Data provided below:
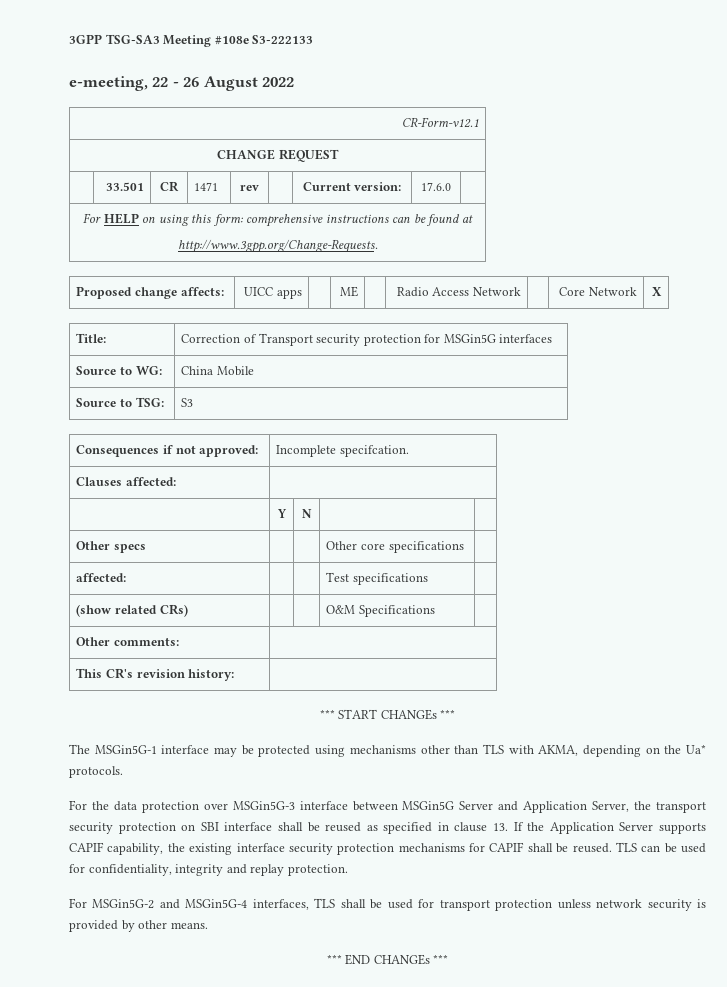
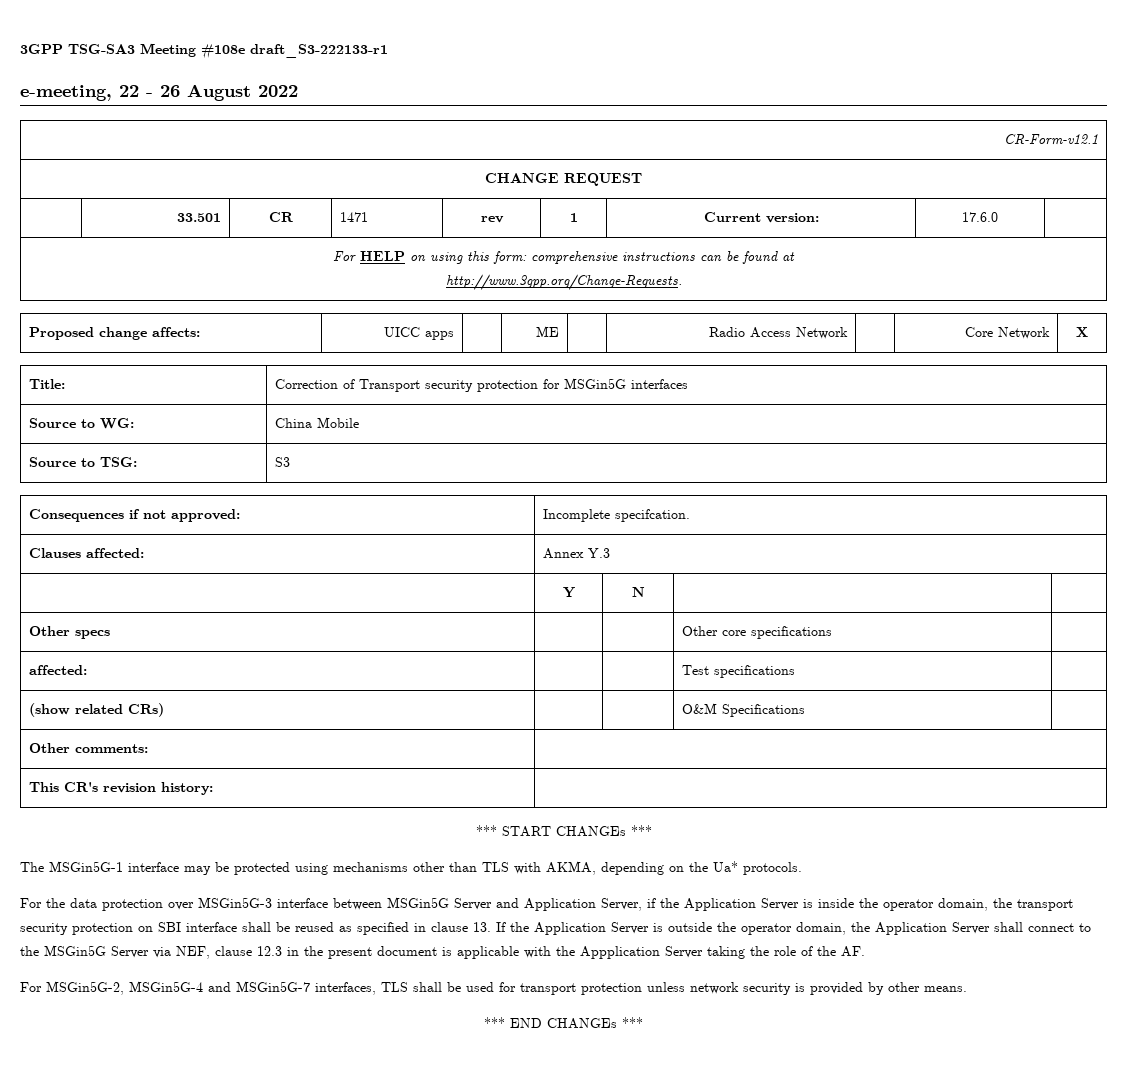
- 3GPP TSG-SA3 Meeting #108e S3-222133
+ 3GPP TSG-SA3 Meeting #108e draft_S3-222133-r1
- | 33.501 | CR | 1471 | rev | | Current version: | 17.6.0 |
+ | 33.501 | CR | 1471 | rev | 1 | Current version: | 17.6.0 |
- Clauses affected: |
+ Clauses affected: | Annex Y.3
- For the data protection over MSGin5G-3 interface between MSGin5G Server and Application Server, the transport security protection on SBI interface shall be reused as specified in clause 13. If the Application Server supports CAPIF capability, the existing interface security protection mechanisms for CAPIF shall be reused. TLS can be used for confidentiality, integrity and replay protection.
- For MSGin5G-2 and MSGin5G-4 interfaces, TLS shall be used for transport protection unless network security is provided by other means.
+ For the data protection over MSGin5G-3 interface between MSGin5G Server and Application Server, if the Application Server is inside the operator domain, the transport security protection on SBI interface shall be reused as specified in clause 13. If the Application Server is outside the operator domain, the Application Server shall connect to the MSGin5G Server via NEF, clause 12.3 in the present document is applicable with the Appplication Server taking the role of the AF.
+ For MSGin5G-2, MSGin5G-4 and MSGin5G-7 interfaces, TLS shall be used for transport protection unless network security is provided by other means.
End of Data provided.
Data provided below:
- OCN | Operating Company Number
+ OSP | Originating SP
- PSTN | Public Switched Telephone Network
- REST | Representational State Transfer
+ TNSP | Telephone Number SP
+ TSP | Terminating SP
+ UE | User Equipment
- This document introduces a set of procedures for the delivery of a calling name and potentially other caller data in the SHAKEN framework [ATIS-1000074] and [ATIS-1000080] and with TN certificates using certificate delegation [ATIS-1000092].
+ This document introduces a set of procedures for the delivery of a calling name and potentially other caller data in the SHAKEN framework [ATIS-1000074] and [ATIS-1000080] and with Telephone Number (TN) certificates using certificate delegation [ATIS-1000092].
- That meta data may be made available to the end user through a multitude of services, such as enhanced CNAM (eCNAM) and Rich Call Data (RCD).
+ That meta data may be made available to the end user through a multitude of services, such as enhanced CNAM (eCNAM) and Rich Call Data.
End of Data provided.
Work required → All that is needed is the exact run of lines above from the line containing "- PSTN | Public Switched Telephone Network" through the line containing "- This document", both of them included.

Expected answer →
- PSTN | Public Switched Telephone Network
- REST | Representational State Transfer
+ TNSP | Telephone Number SP
+ TSP | Terminating SP
+ UE | User Equipment
- This document introduces a set of procedures for the delivery of a calling name and potentially other caller data in the SHAKEN framework [ATIS-1000074] and [ATIS-1000080] and with TN certificates using certificate delegation [ATIS-1000092].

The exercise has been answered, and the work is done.